**Stored records:**
○ ○ ○ ○ ○ ○ ○
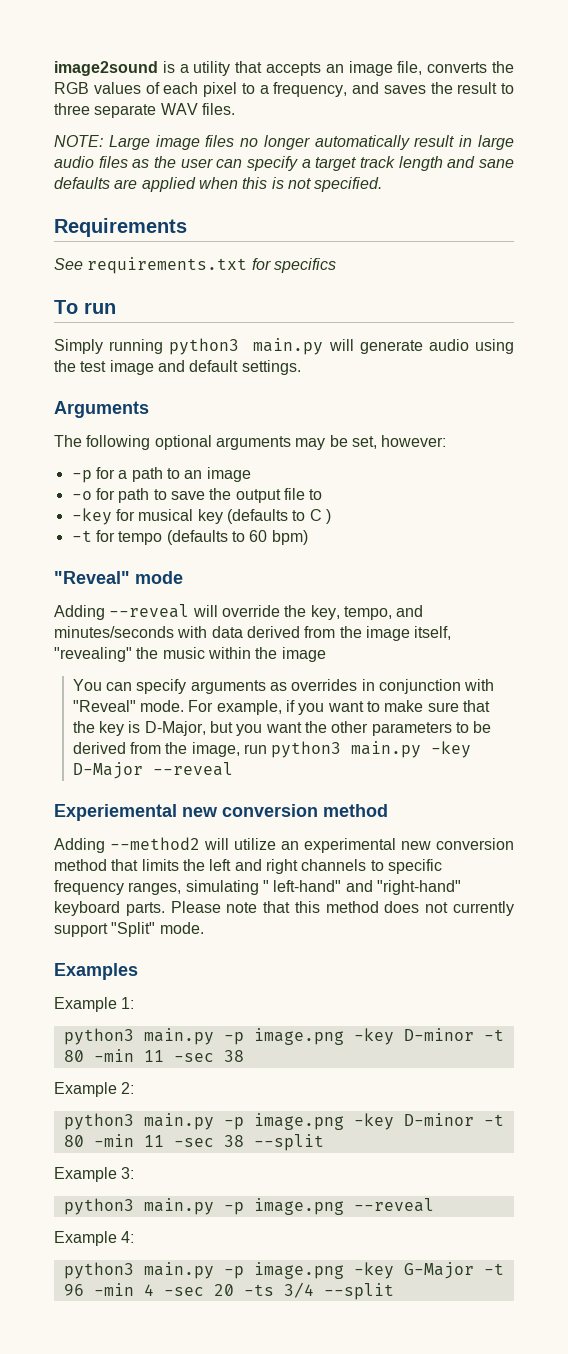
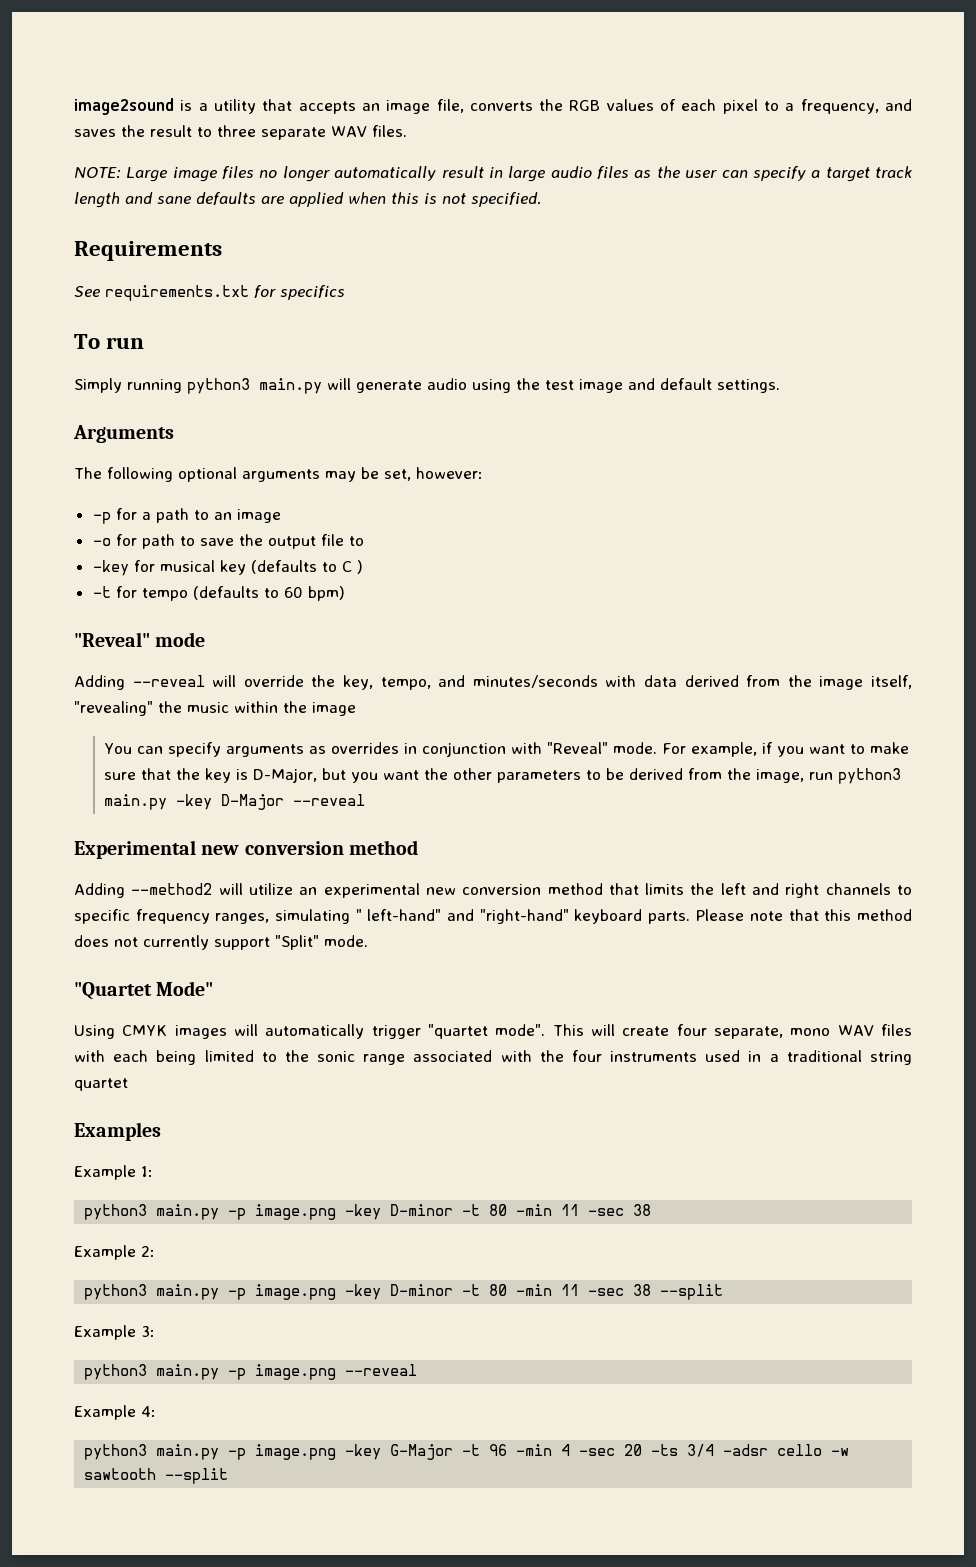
- Experiemental new conversion method
+ Experimental new conversion method
+ "Quartet Mode"
+ Using CMYK images will automatically trigger "quartet mode". This will create four separate, mono WAV files with each being limited to the sonic range associated with the four instruments used in a traditional string quartet
- python3 main.py -p image.png -key G-Major -t 96 -min 4 -sec 20 -ts 3/4 --split
+ python3 main.py -p image.png -key G-Major -t 96 -min 4 -sec 20 -ts 3/4 -adsr cello -w sawtooth --split

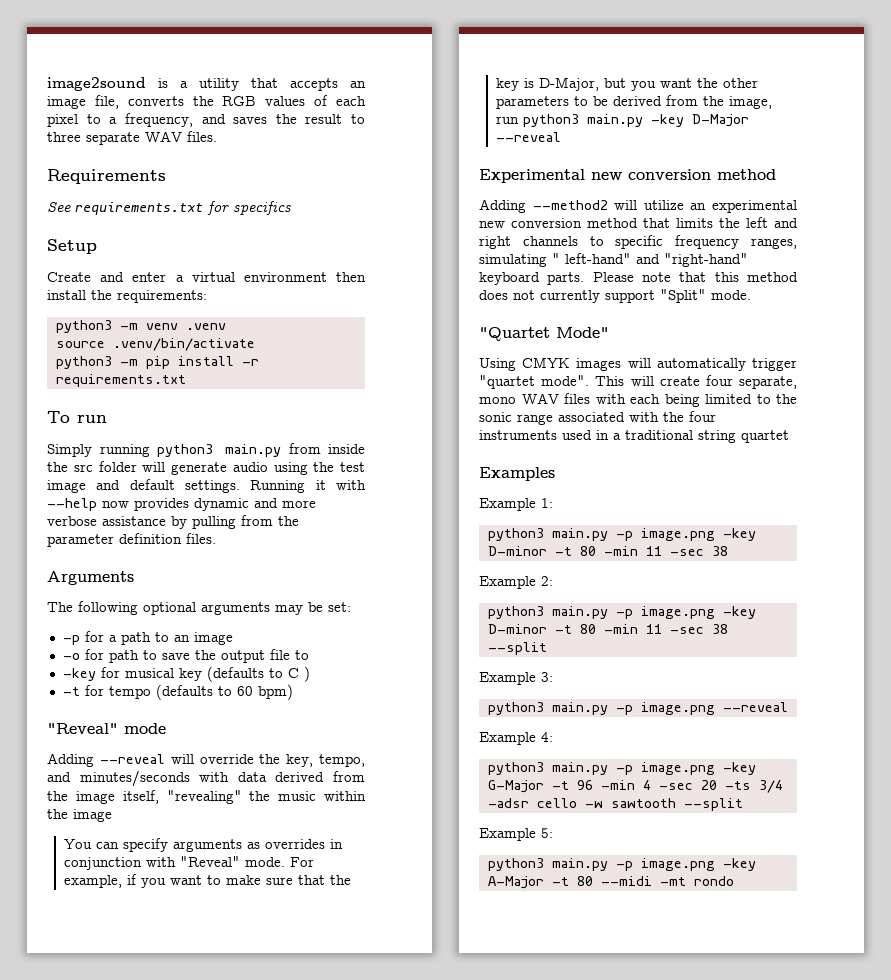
- NOTE: Large image files no longer automatically result in large audio files as the user can specify a target track length and sane defaults are applied when this is not specified.
+ Setup
+ Create and enter a virtual environment then install the requirements:
+ python3 -m venv .venv
+ source .venv/bin/activate
+ python3 -m pip install -r requirements.txt
- Simply running python3 main.py will generate audio using the test image and default settings.
+ Simply running python3 main.py from inside the src folder will generate audio using the test image and default settings. Running it with --help now provides dynamic and more verbose assistance by pulling from the parameter definition files.
- The following optional arguments may be set, however:
+ The following optional arguments may be set:
+ Example 5:
+ python3 main.py -p image.png -key A-Major -t 80 --midi -mt rondo

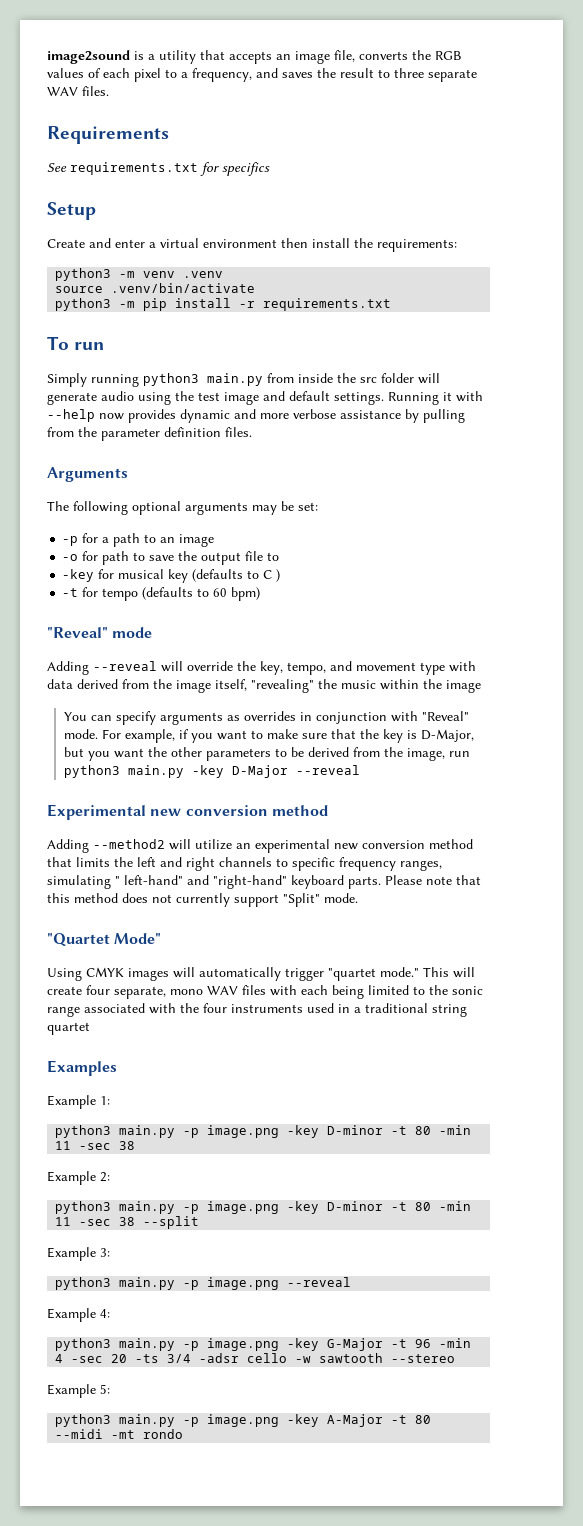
- Adding --reveal will override the key, tempo, and minutes/seconds with data derived from the image itself, "revealing" the music within the image
+ Adding --reveal will override the key, tempo, and movement type with data derived from the image itself, "revealing" the music within the image
- Using CMYK images will automatically trigger "quartet mode".
+ Using CMYK images will automatically trigger "quartet mode."
- python3 main.py -p image.png -key G-Major -t 96 -min 4 -sec 20 -ts 3/4 -adsr cello -w sawtooth --split
+ python3 main.py -p image.png -key G-Major -t 96 -min 4 -sec 20 -ts 3/4 -adsr cello -w sawtooth --stereo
○ ○ ○ ○ ○ ○ ○
Only the lines above from the line containing "tempo, and movement" through the line containing "- Using CMYK" should be retyped, exactly and with both ends included.

+ Adding --reveal will override the key, tempo, and movement type with data derived from the image itself, "revealing" the music within the image
- Using CMYK images will automatically trigger "quartet mode".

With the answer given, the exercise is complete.